𝐀𝐋𝐄 𝐏𝐎𝐆𝐑𝐀𝐋𝐈 𝐙𝐀𝐖𝐎𝐃𝐍𝐈𝐂𝐘 𝐌𝐈𝐋𝐀𝐍𝐔 🎮😍
Fantastyczna akcja Rossonerich zakończona golem Rafaela Leão! ⚽🎯 #włoskarobota 🇮🇹 pic.twitter.com/usUwmw5mIl
— ELEVEN SPORTS PL (@ELEVENSPORTSPL) November 29, 2025
W 94. minucie sędzia Giuseppe Collu trochę się pogubił, gdy VAR przywołał go do sprawdzenia istotnej w kontekście karnego powtórki. Strahinja Pavlović zablokował strzał łokciem, a przedtem dość mocno walczył o pozycję i szarpał się z rywalem. Adam Marusić przytrzymywał go za koszulkę, co później okaże się kluczowe. Może i Pavlović nie miał czasu na reakcję, bo został trafiony nawet nie z metra, ale – jak to mówią zwykle – „poszerzył swój obrys”. Sytuacja była niejednoznaczna, do interpretacji. Maurizio Sarri pokazywał ewidentnie na łokieć, piłkarze oblegali arbitra i każdy miał coś do wytłumaczenia.
Kiedy Collu został wezwany do monitora, to siedzący na ławce rezerwowych Massimiliano Allegri poszedł do niego zaczął gestykulować, grozić palcem, wytknął mu kilka słów i błyskawicznie otrzymał czerwoną kartkę. Na ławce rezerwowych Milanu i Lazio doszło do przepychanek. Zrobiło się gorąco, sędzia nie mógł nawet obejrzeć powtórki. Trwało to kilka minut.
W końcu Collu podszedł do monitora, żeby obejrzeć nagranie. Udał się na środek boiska, by uzasadnić swoją decyzję przez mikrofon: – Pavlović rzeczywiście dotknął piłki ręką, ale najpierw został sfaulowany.
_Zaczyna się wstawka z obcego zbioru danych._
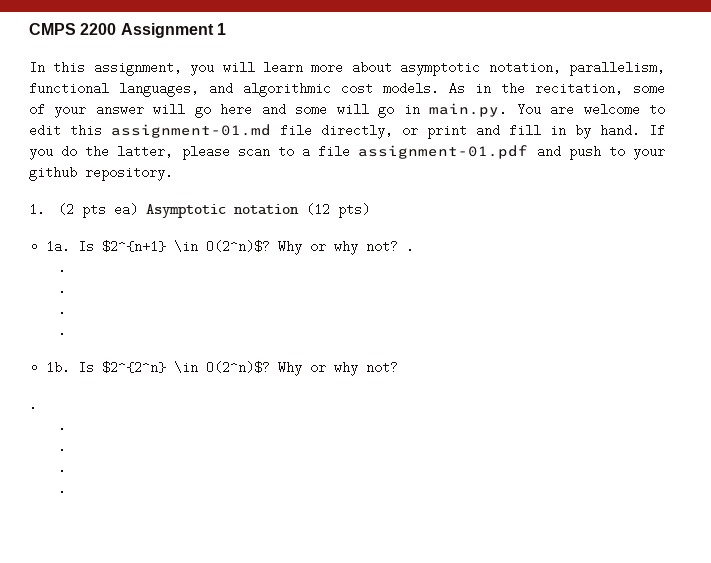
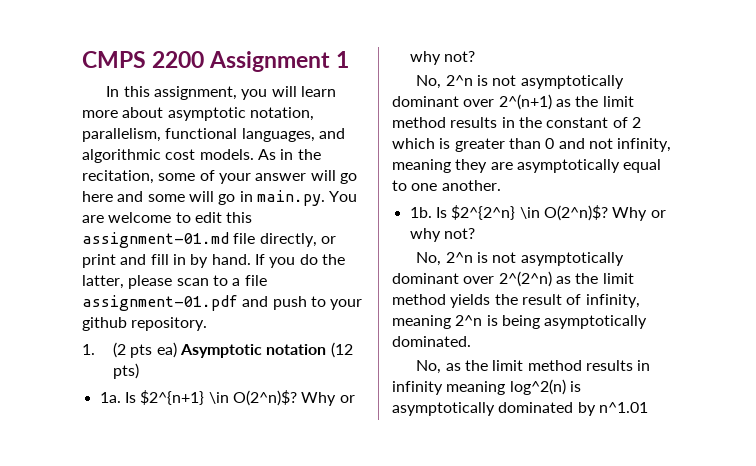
[406,240,415,253] [58,261,67,274] [58,282,67,295] [58,303,67,316] [58,324,67,337] . // . // . // . // . -> [416,75,624,89] [392,94,634,110] [392,117,641,128] [392,138,672,152] [392,159,662,173] [392,180,501,191] // No, 2^n is not asymptotically dominant over 2^(n+1) as the limit method results in the constant of 2 which is greater than 0 and not infinity, meaning they are asymptotically equal to one another.
[29,398,37,411] [58,419,67,432] [58,440,67,453] [58,461,67,474] [58,482,67,495] . // . // . // . // . -> [416,252,624,266] [392,271,634,287] [392,294,640,308] [392,315,648,329] [392,336,471,347] [416,360,651,374] [392,379,581,395] [392,402,648,416] No, 2^n is not asymptotically dominant over 2^(2^n) as the limit method yields the result of infinity, meaning 2^n is being asymptotically dominated. // No, as the limit method results in infinity meaning log^2(n) is asymptotically dominated by n^1.01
San Siro oszalało, zaczęło wiwatować bardziej niż po niejednym golu! Piłkarze Milanu skakali z radości – dosłownie. To wszystko sprawiło, że mecz zakończył się dopiero w 104. minucie.
A jak było waszym zdaniem? Karny? Faul gracza Lazio? Czy rzut rożny?
𝐖𝐈𝐄𝐋𝐊𝐀 𝐀𝐅𝐄𝐑𝐀, 𝐊𝐀𝐑𝐍𝐘 (𝐋𝐔𝐁 𝐍𝐈𝐄), 𝐂𝐙𝐄𝐑𝐖𝐎𝐍𝐀 𝐃𝐋𝐀 𝐌𝐀𝐗𝐀 𝐀𝐋𝐋𝐄𝐆𝐑𝐈𝐄𝐆𝐎 🤯
Co tu się właściwie wydarzyło? #włoskarobota 🇮🇹 pic.twitter.com/XIE6Oq4MNX
— ELEVEN SPORTS PL (@ELEVENSPORTSPL) November 29, 2025
AC Milan – Lazio Rzym 1:0 (0:0)
- 1:0 – Leao 51′
CZYTAJ WIĘCEJ O WŁOSKIEJ PIŁCE NA WESZŁO:
- Mistrz świata po operacji. „Moje nogi stały się wygięte”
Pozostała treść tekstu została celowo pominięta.